In Life It’s Not Where You Go, But Who You Travel With
I recently returned from a five day trip to Tucson where I attended my niece’s wedding. My family and I had a good time – we laughed, danced, ate, drank, and caught up with one another’s lives. I travel with more confidence now. This trip was easier than others because I was with my family most of the time i.e., there was familiarity and structure to my days. Nor did I stay at a hotel.
Traveling alone is hard for me. I can’t say I enjoy doing it, I just know that I can. It is critical for my sanity and unfolding life to know I can do anything and everything on my own – that way I am not trapped or limited. I also know who to call when I don’t know how to do something. I don’t know if I will ever savor the experience of planning a trip alone, but I am grateful that my world has expanded to its current dimensions that includes traveling.

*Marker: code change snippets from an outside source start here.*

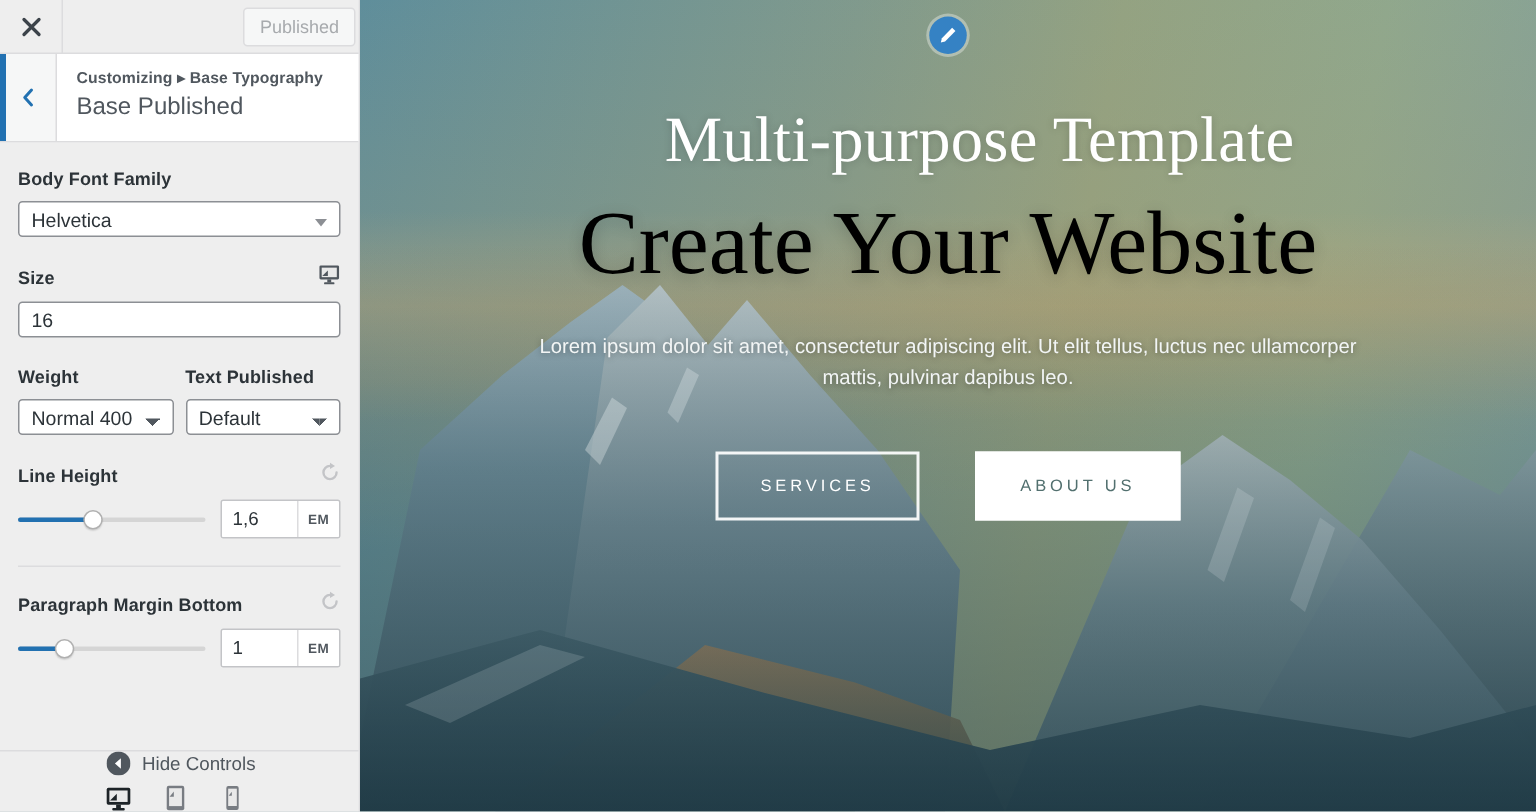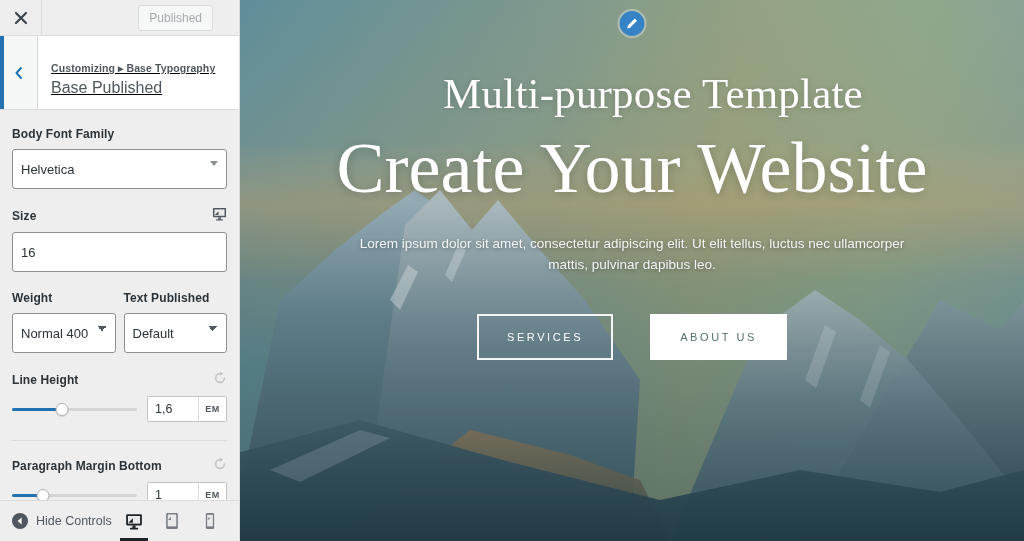--- a/index.html
+++ b/index.html
@@ -36,7 +36,7 @@
   .close-btn svg { display:block; }
   .topbar-spacer { flex: 1; }
   .published-btn {
-    margin-right: 26px;
+    margin-right: 2px;
     background: #f6f7f7;
     border: 1px solid #dcdcde;
     border-radius: 3px;

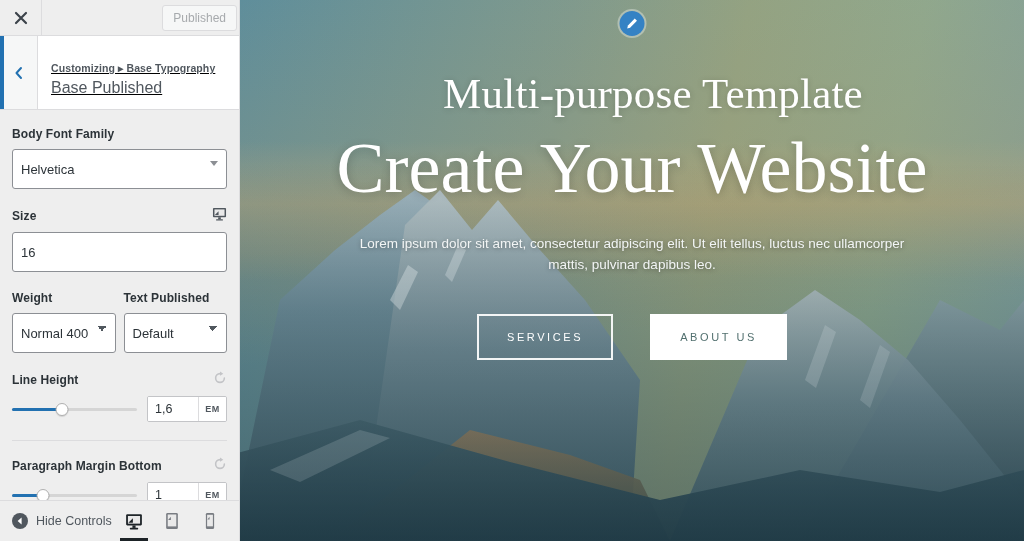--- a/index.html
+++ b/index.html
@@ -67,7 +67,7 @@
     display:flex; align-items:center; justify-content:center;
     cursor: pointer;
   }
-  .sh-text { padding: 25px 12px 10px 13px; text-decoration: underline; }
+  .sh-text { padding: 9px 12px 10px 13px; }
   .sh-crumb {
     font-size: 10.5px; color: #50575e; font-weight: 600;
     letter-spacing: .1px; line-height: 14px;

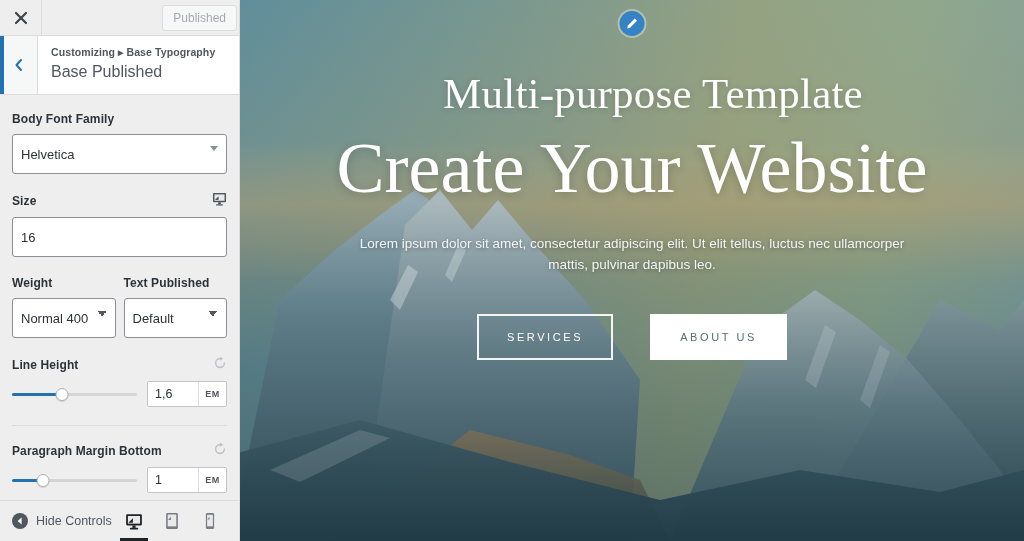--- a/index.html
+++ b/index.html
@@ -98,7 +98,7 @@
     background: #fff;
     border: 1px solid #8c8f94;
     border-radius: 3px;
-    height: 40px;
+    height: 24px;
     padding: 0 8px;
     width: 100%;
     outline: none;

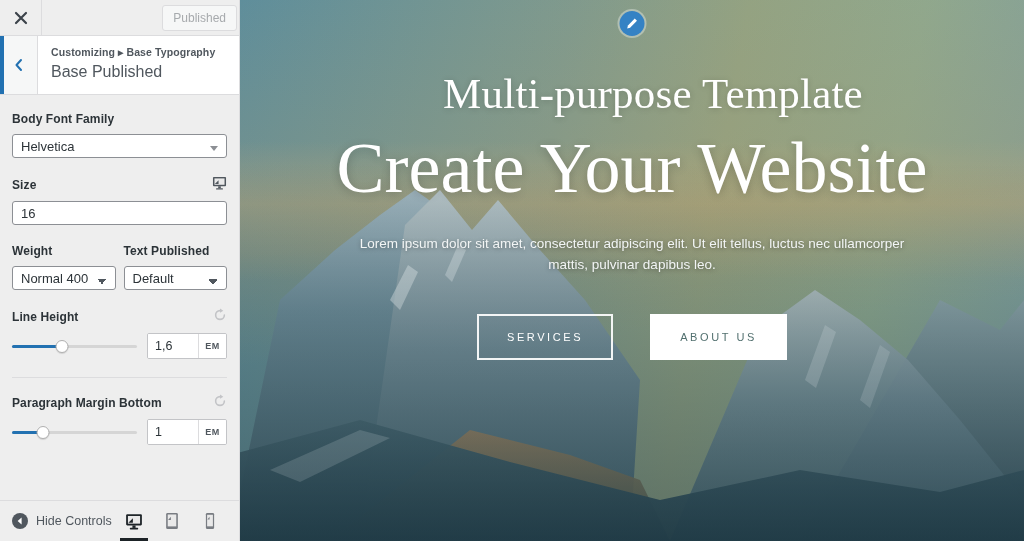--- a/index.html
+++ b/index.html
@@ -247,7 +247,7 @@
   }
   .hero-title {
     font-family: "Liberation Serif", serif;
-    font-size: 72px; color: #ffffff; line-height: 1.04;
+    font-size: 60px; color: #000000; line-height: 1.04;
     font-weight: 400; margin-top: 16px;
     text-shadow: 0 2px 10px rgba(0,0,0,.20);
     max-width: 640px;

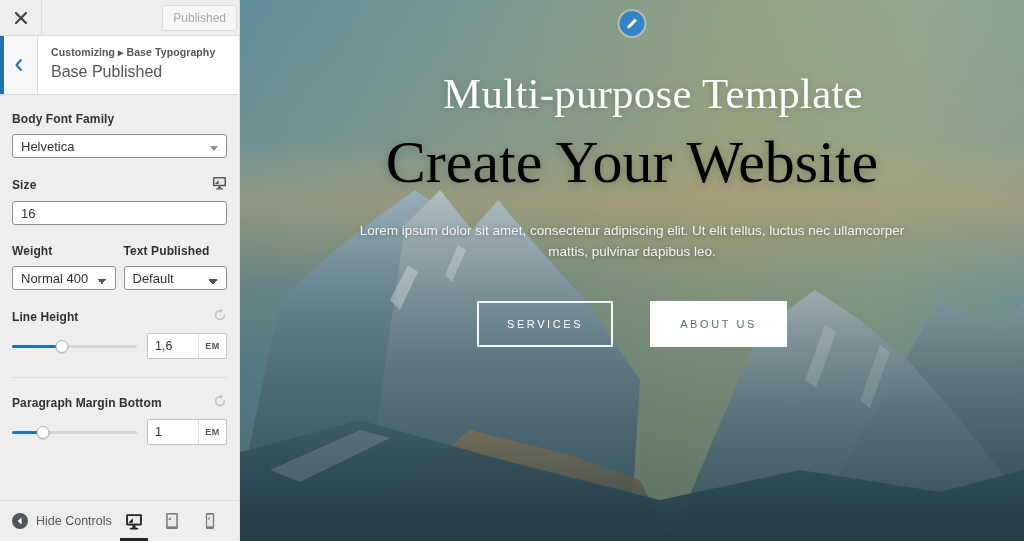--- a/index.html
+++ b/index.html
@@ -182,6 +182,7 @@
     border-top: 1px solid #dcdcde;
     display: flex; align-items: center;
     padding: 0 10px 0 12px;
+    flex-direction: column;
   }
   .hide-controls {
     display: flex; align-items: center; gap: 8px; cursor: pointer;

I miss Roy when I am at airports … I watch other couples and am pulled back into 23 years of memories. I remember our extensive travels: memories of holding hands when each flight took off and landed, sipping champagne, and watching each others’ carry on bags when a bathroom break was required. I miss planning trips with Roy, traveling together, and feeling his warm body next to mine in unfamiliar hotel beds. I just miss him. Period. However, now I get the aisle seat on flights … One tiny pleasure that I can admit to on my blog.
The journey to today has required the simultaneous embracing of fear and being committed to healing from this tragedy. I am still catching up emotionally with the new landscape of my life … I cognitively and realistically understand all that has transpired, but feel my emotional intelligence is continuing to unfold. I still wonder what would Roy do in particular situations. I suspect I will always wonder because I have internalized him into my inner world … I argue and agree with my inner Roy on a regular basis. I love having him there … Wherever “there” is .. My mind, my psyche, my soul? This is part of the grieving process – to detach from our loved one’s physical presence while internalizing them into our inner world. It took me a long time to do this. I feel that I have successfully made the separation and yet feel joined with Roy in a new and different way. And as I said I miss him everyday. This is the complexity of death and loss – we who are still here need to choose life in order to heal which entails saying goodbye to what we knew. It is hard yet doable.
I especially like how you described detaching from a loved ones physical presence to internalizing them into our inner world,. It is thought-provoking and insightful.
It not a journey we choose, but seemingly are chosen for. I wonder why.